- TASK STATEMENT -
Report every line below that has the string "wannabe" in it.

- RAW DATA -

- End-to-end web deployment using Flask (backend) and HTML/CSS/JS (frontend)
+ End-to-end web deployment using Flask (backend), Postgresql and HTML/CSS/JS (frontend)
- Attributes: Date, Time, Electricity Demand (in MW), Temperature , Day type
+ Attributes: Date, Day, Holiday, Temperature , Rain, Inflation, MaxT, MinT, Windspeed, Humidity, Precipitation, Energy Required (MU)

==

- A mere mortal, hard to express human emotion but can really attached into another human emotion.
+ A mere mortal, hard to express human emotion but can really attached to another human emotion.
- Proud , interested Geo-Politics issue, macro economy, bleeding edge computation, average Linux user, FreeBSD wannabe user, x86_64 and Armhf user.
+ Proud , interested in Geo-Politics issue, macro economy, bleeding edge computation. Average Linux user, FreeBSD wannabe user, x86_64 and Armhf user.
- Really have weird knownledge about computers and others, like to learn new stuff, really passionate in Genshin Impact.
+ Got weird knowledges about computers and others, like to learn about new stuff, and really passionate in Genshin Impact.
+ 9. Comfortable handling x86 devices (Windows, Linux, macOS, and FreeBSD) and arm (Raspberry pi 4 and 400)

- ANSWER SECTION -
- Proud , interested Geo-Politics issue, macro economy, bleeding edge computation, average Linux user, FreeBSD wannabe user, x86_64 and Armhf user.
+ Proud , interested in Geo-Politics issue, macro economy, bleeding edge computation. Average Linux user, FreeBSD wannabe user, x86_64 and Armhf user.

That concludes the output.